- Information:
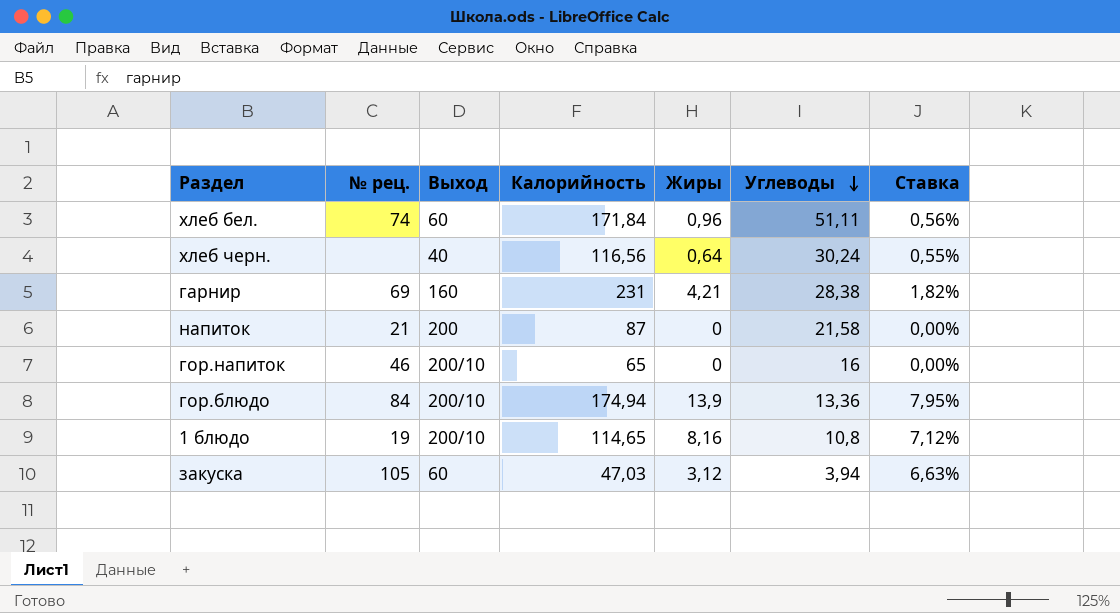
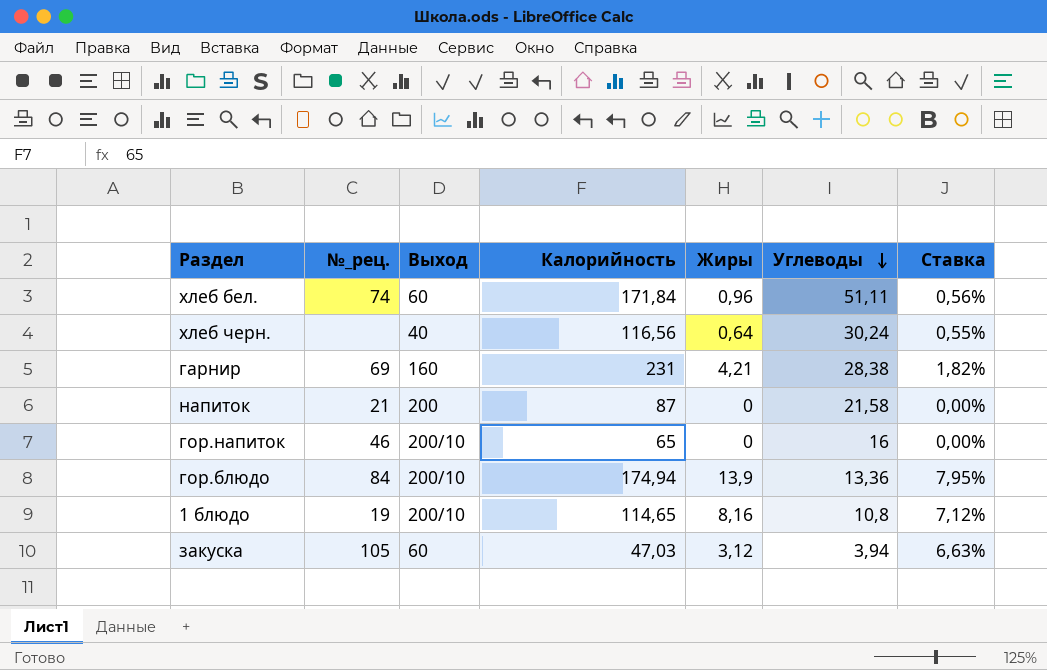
column name: № рец. -> №_рец.

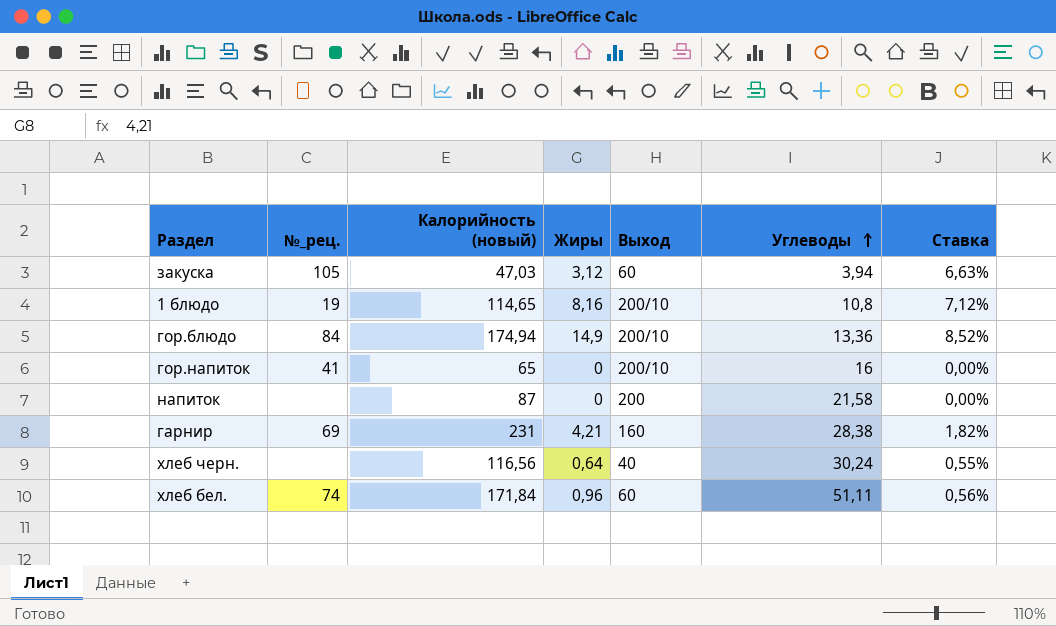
row order: Углеводы descending -> Углеводы ascending
column name: Калорийность -> Калорийность (новый)
column Выход | position: 3 -> 5
гор.блюдо | Жиры: 13,9 -> 14,9
гор.блюдо | Ставка: 7,95% -> 8,52%
гор.напиток | №_рец.: 46 -> 41
напиток | №_рец.: 21 -> none

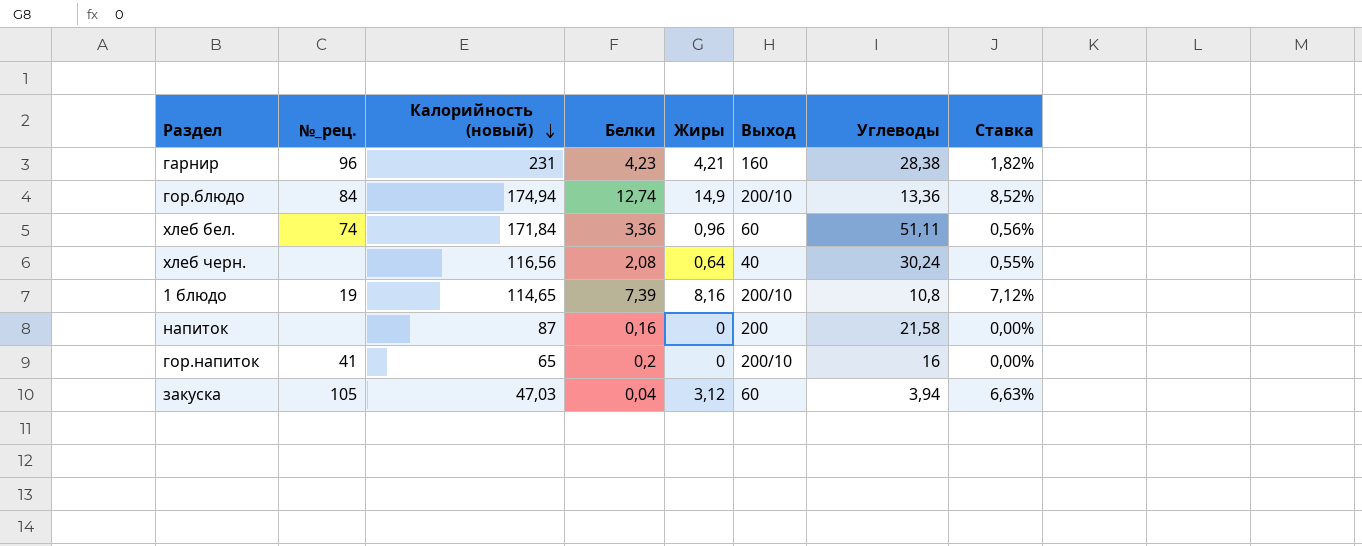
row order: Углеводы ascending -> Калорийность (новый) descending
column Белки | position: none -> 4
гарнир | №_рец.: 69 -> 96

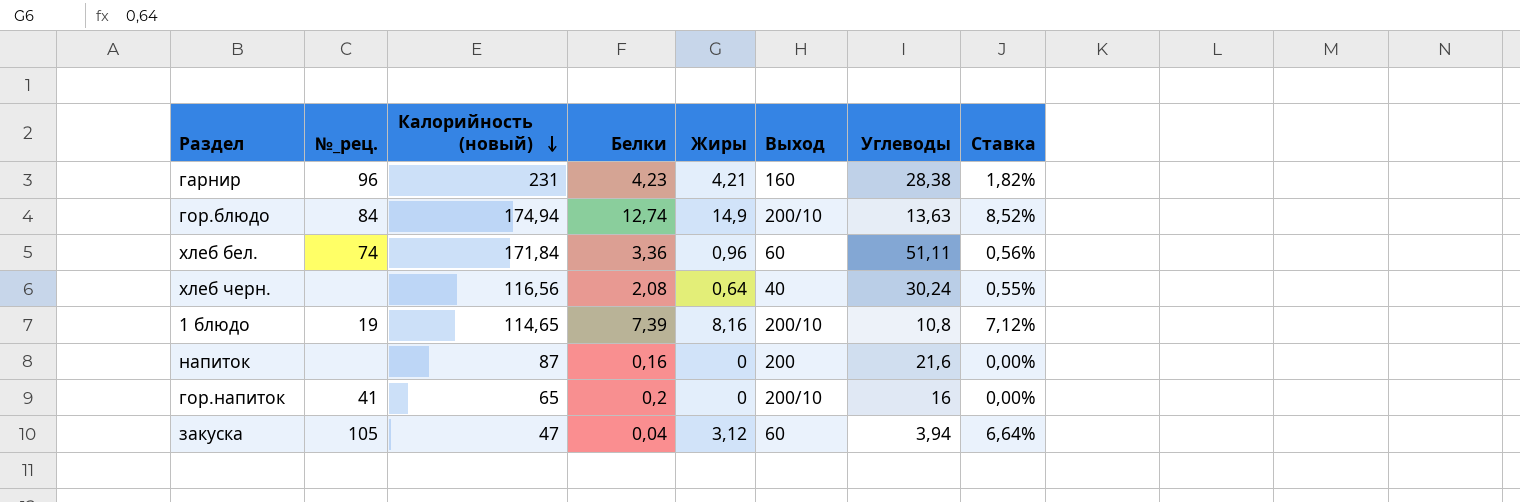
гор.блюдо | Углеводы: 13,36 -> 13,63
напиток | Углеводы: 21,58 -> 21,6
закуска | Калорийность (новый): 47,03 -> 47
закуска | Ставка: 6,63% -> 6,64%

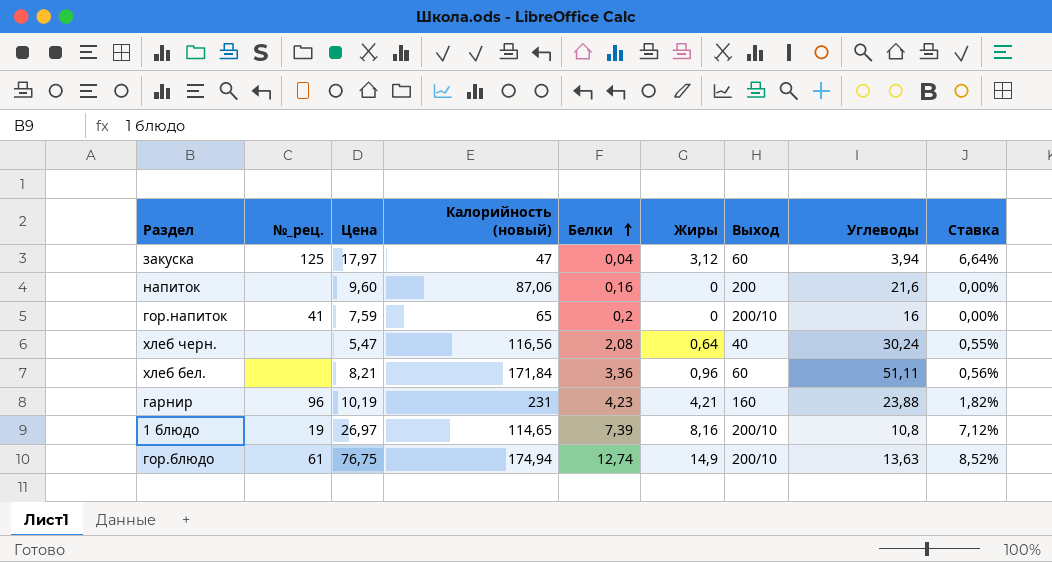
row order: Калорийность (новый) descending -> Белки ascending
column Цена | position: none -> 3
закуска | №_рец.: 105 -> 125
напиток | Калорийность (новый): 87 -> 87,06
хлеб бел. | №_рец.: 74 -> none
гарнир | Углеводы: 28,38 -> 23,88
гор.блюдо | №_рец.: 84 -> 61

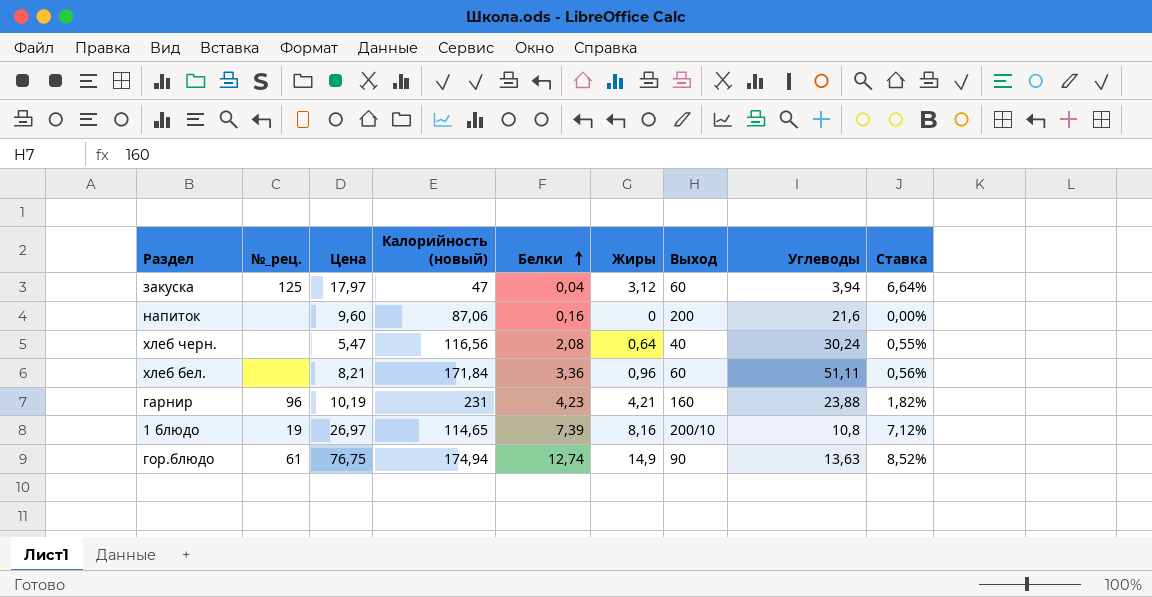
row гор.напиток: 41 | 7,59 | 65 | 0,2 | 0 | 200/10 | 16 | 0,00% -> none
гор.блюдо | Выход: 200/10 -> 90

- Goal of the exercise:
Pick out and copy the lines of the entries that hold the string "Калорийность".

- Exercise response:
column name: Калорийность -> Калорийность (новый)
row order: Углеводы ascending -> Калорийность (новый) descending
закуска | Калорийность (новый): 47,03 -> 47
row order: Калорийность (новый) descending -> Белки ascending
напиток | Калорийность (новый): 87 -> 87,06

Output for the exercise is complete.